The skeleton was named after a real dinosaur that was dug up not far from Google HQ. Stan originally appeared on Google’s campus back in 2006 and was covered in some of the company’s plastic pink flamingos at one point. Apparently, the company’s founders bought the T-Rex to help remind employees not to see or perhaps be responsible for Google going extinct.
Corkboard garage servers
Going back to the company’s origins again, it wasn’t just Lego that helped hold up some of Google’s early bits of essentially technology. Google’s first servers built back in 1998 were based in a garage in Menlo Park, California.
As the two were starting the company on a budget, Page and Brin built their own servers from low cost parts. Very simple corkboards were used to help insulate each of the racks from one another’s heat, although that didn’t stop components from failing rather frequently. The company ordered thousands of servers that were to be packed into these corkboard racks.

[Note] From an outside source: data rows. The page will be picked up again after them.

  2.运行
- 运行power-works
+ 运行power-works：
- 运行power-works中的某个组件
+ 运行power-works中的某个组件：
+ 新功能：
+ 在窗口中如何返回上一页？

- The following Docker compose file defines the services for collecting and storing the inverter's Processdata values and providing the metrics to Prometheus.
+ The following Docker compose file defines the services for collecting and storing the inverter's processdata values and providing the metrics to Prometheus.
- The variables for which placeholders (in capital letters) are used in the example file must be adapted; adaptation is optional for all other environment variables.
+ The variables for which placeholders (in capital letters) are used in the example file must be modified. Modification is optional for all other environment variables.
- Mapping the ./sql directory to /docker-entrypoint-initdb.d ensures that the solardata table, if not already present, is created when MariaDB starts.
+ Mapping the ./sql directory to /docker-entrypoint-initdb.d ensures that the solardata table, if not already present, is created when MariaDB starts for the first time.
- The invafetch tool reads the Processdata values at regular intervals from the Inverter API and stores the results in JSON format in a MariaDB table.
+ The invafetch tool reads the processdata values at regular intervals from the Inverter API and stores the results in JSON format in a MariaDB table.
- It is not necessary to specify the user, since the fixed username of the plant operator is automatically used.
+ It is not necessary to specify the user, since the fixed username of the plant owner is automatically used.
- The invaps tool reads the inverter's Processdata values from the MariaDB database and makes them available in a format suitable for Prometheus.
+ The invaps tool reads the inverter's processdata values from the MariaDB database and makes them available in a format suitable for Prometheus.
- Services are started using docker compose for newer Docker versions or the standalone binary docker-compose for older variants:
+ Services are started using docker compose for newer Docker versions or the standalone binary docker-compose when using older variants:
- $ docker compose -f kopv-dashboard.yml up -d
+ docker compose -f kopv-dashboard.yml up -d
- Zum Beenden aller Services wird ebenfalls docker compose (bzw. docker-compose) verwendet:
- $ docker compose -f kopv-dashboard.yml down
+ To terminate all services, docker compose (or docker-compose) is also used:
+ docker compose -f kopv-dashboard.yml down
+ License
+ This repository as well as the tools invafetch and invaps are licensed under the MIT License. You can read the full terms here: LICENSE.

In total, Page and Brin built thirty racks of these servers, each one housing eight 22GB hard drives and four PCs, although more were in operation later. That’s a pretty modest beginning for one of the world’s largest tech companies, which now spends almost $3 billion running its huge data centers.
Expanding at high speed
Although the early days may have been rather basic, Google has grown into one of the largest technology companies, powering well over one billion devices world wide. Google isn’t done either, the company continues to develop its own ideas and acquires promising new companies at an astonishing rate.
According to Alphabet’s list of mergers and acquisitions, the company, on average, purchases a new company roughly once a week. As of June 2016, Google has bought over 190 different companies. Although it has sold some of these at various points too, including Motorola, Google’s most expensive purchase.
Early Google was slooooow
As you’ve seen by now, early days at Google weren’t exactly hi-tech by today’s standards. As such, Google’s search platform was substantially slower back then that it is now.
One of the earliest implementations of Google search algorithm and the available bandwidth meant that it was only able to crawl between and index somewhere between 30 and 50 pages per second, depending on their content. These days, Google can get through millions of pages per second and ranks them based on 200 different factors, which takes less than 1/8th of a second to complete. Talk about speedy.
The deal at Denny’s
Rounding up our interesting facts about Google is a story about one of the company’s most important and influential purchases – YouTube.
Shortly after the $1.65 billion deal was done, YouTube co-founder Steven Chen revealed that executives from Google and Yahoo, YouTube’s old owner, met at a Denny’s in Palo Alto to agree to terms. Discussions about the terms and price were talked about ahead of time, but even these only took one week.
Apparently, Denny’s was chosen as a neutral meeting ground that neither party would usually go, instead of at one of their offices. I’ll let you ponder what that says about Denny’s breakfasts, although apparently Chen ordered the Mozzarella sticks. Then Google CEO Eric Schmidt promised YouTube’s founders that they would have almost unlimited resources if they could provide happy users, and the deal was done.